• What is expected:
Text in the records must be reproduced exactly, and pictures must be skipped.

• Front-end code edit data:
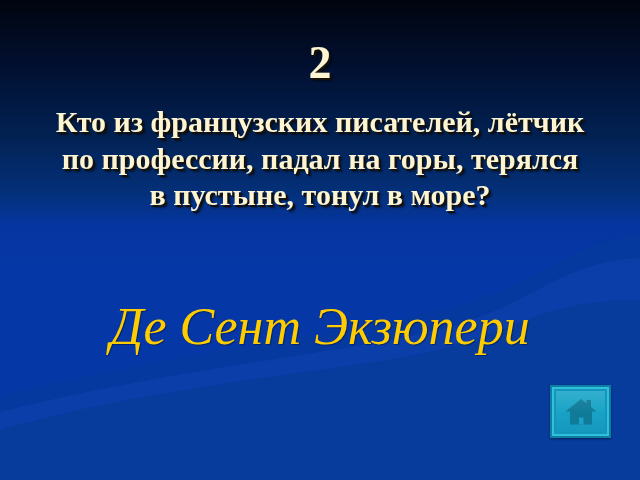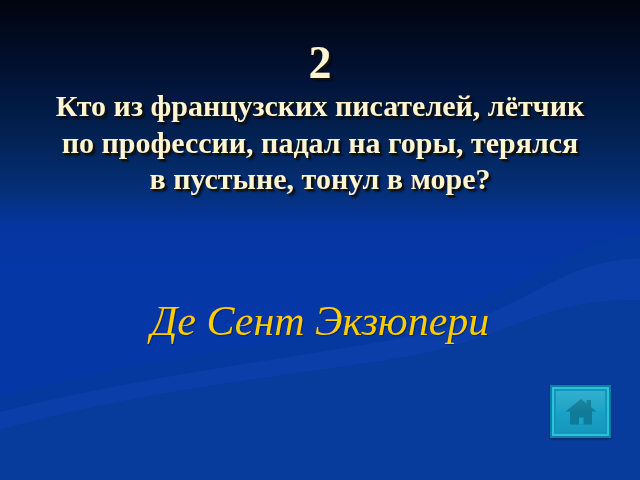--- a/index.html
+++ b/index.html
@@ -56,7 +56,7 @@
     position: absolute;
     left: 50%;
     transform: translateX(-50%);
-    top: 88px;
+    top: 104px;
     width: 540px;
     text-align: center;
     font-size: 30px;

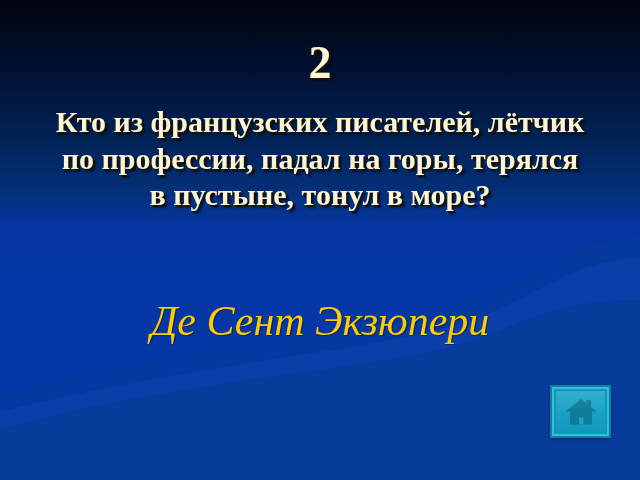--- a/index.html
+++ b/index.html
@@ -73,7 +73,7 @@
     top: 298px;
     width: 640px;
     text-align: center;
-    font-size: 42px;
+    font-size: 52px;
     font-style: italic;
     font-weight: normal;
     line-height: 1.1;

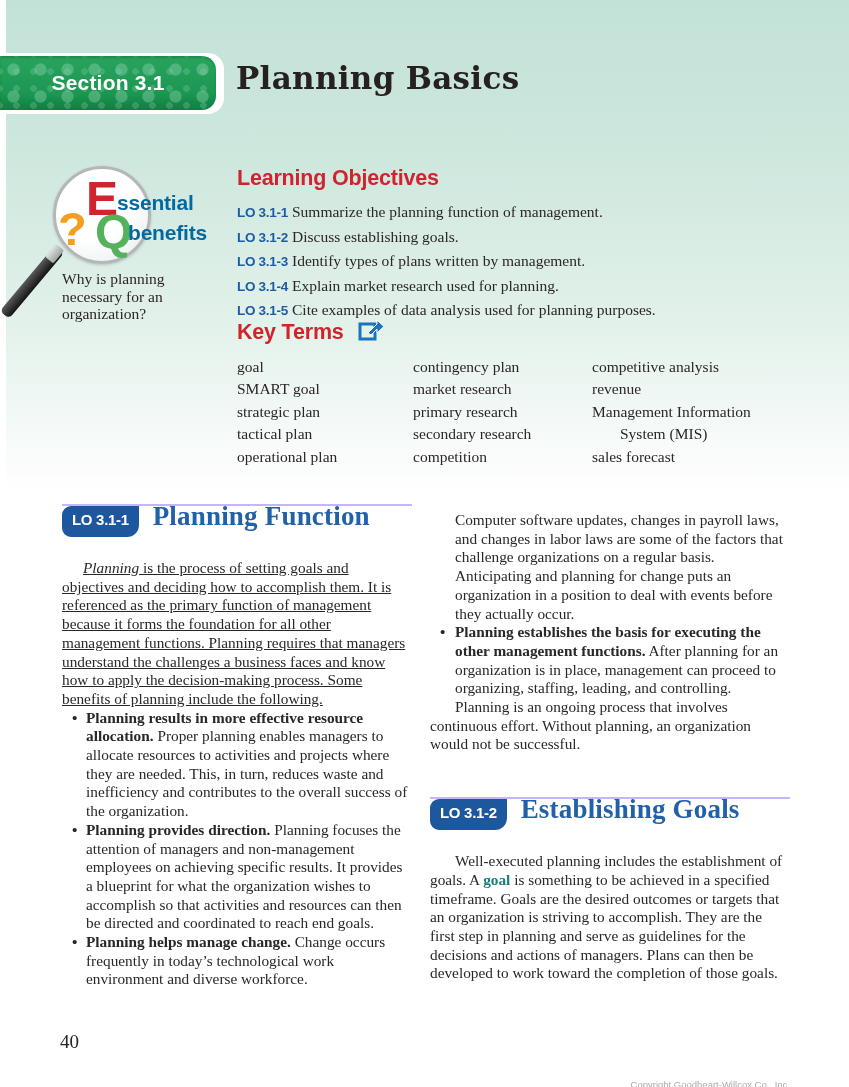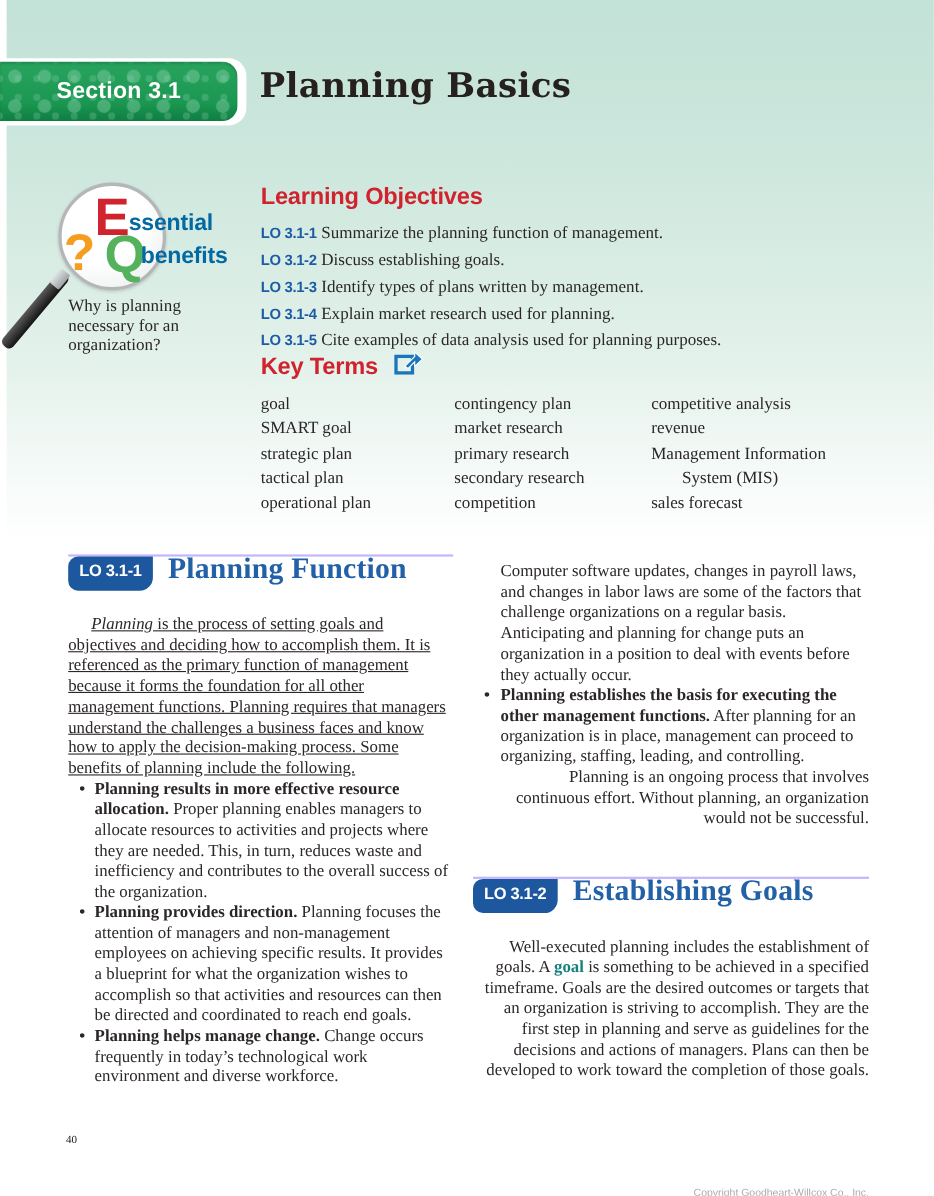--- a/index.html
+++ b/index.html
@@ -103,7 +103,7 @@
   }
   .para{margin:0;}
   .indent21{text-indent:21px;text-decoration:underline;}
-  .indent25{text-indent:25px;text-align:right;}
+  .indent25{text-indent:25px;}
   .mt13{margin-top:13px;}
   ul.bullets{list-style:none;margin:0;padding:0;}
   ul.bullets li{position:relative;padding-left:24px;}

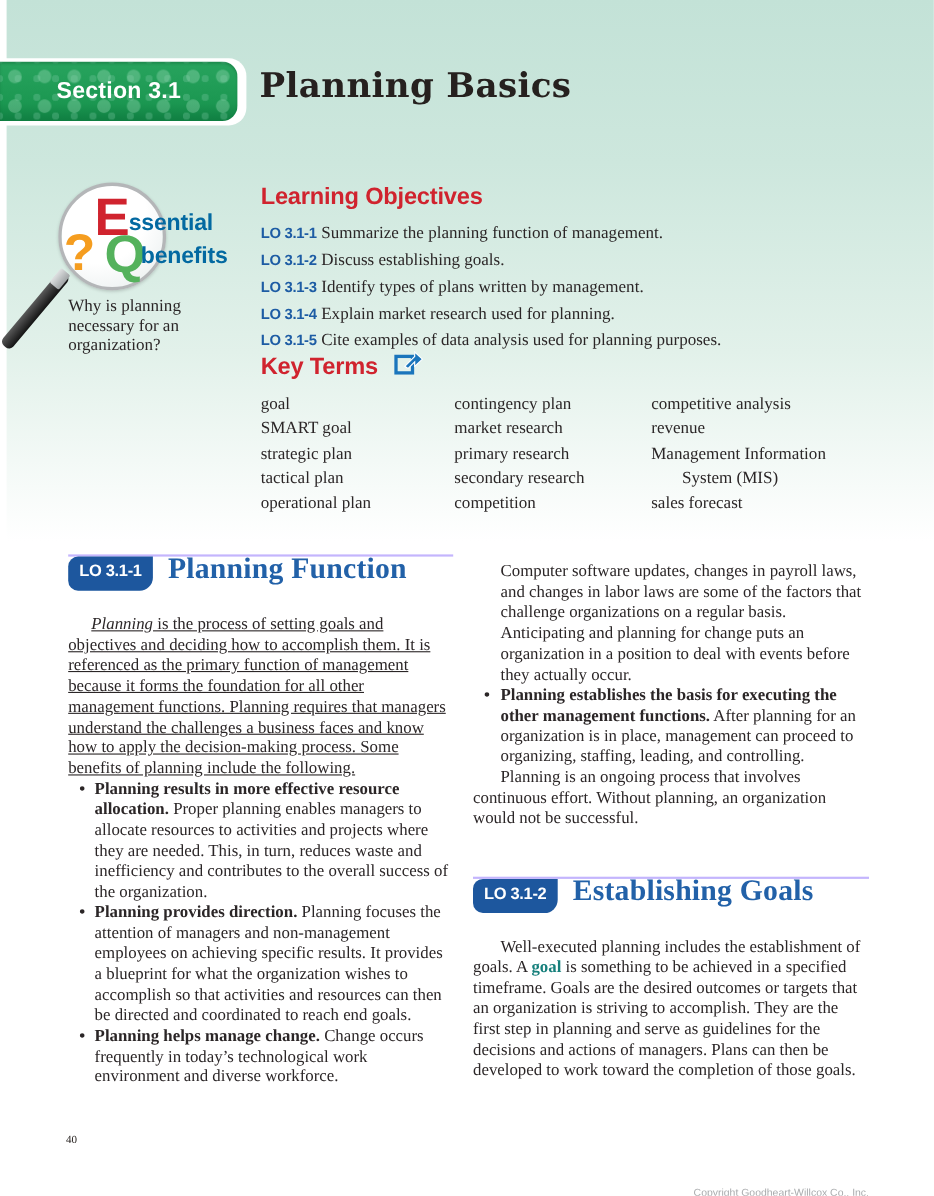--- a/index.html
+++ b/index.html
@@ -113,7 +113,7 @@
   .term{color:#17807c;font-weight:700;}
   .sec-head.second{margin-top:43px;}
   
-  .page-num{position:absolute;left:60px;top:1031px;font-size:10px;color:#26211f;}
+  .page-num{position:absolute;left:60px;top:1031px;font-size:19px;color:#26211f;}
   .copyright{
     position:absolute;right:59px;top:1079px;
     font-family:"Liberation Sans","DejaVu Sans",sans-serif;font-size:9.5px;color:#a9abad;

• Result for this exercise:
--- a/index.html
+++ b/index.html
@@ -56,7 +56,7 @@
     position: absolute;
     left: 50%;
     transform: translateX(-50%);
-    top: 88px;
+    top: 104px;
     width: 540px;
     text-align: center;
     font-size: 30px;

--- a/index.html
+++ b/index.html
@@ -73,7 +73,7 @@
     top: 298px;
     width: 640px;
     text-align: center;
-    font-size: 42px;
+    font-size: 52px;
     font-style: italic;
     font-weight: normal;
     line-height: 1.1;

--- a/index.html
+++ b/index.html
@@ -103,7 +103,7 @@
   }
   .para{margin:0;}
   .indent21{text-indent:21px;text-decoration:underline;}
-  .indent25{text-indent:25px;text-align:right;}
+  .indent25{text-indent:25px;}
   .mt13{margin-top:13px;}
   ul.bullets{list-style:none;margin:0;padding:0;}
   ul.bullets li{position:relative;padding-left:24px;}

--- a/index.html
+++ b/index.html
@@ -113,7 +113,7 @@
   .term{color:#17807c;font-weight:700;}
   .sec-head.second{margin-top:43px;}
   
-  .page-num{position:absolute;left:60px;top:1031px;font-size:10px;color:#26211f;}
+  .page-num{position:absolute;left:60px;top:1031px;font-size:19px;color:#26211f;}
   .copyright{
     position:absolute;right:59px;top:1079px;
     font-family:"Liberation Sans","DejaVu Sans",sans-serif;font-size:9.5px;color:#a9abad;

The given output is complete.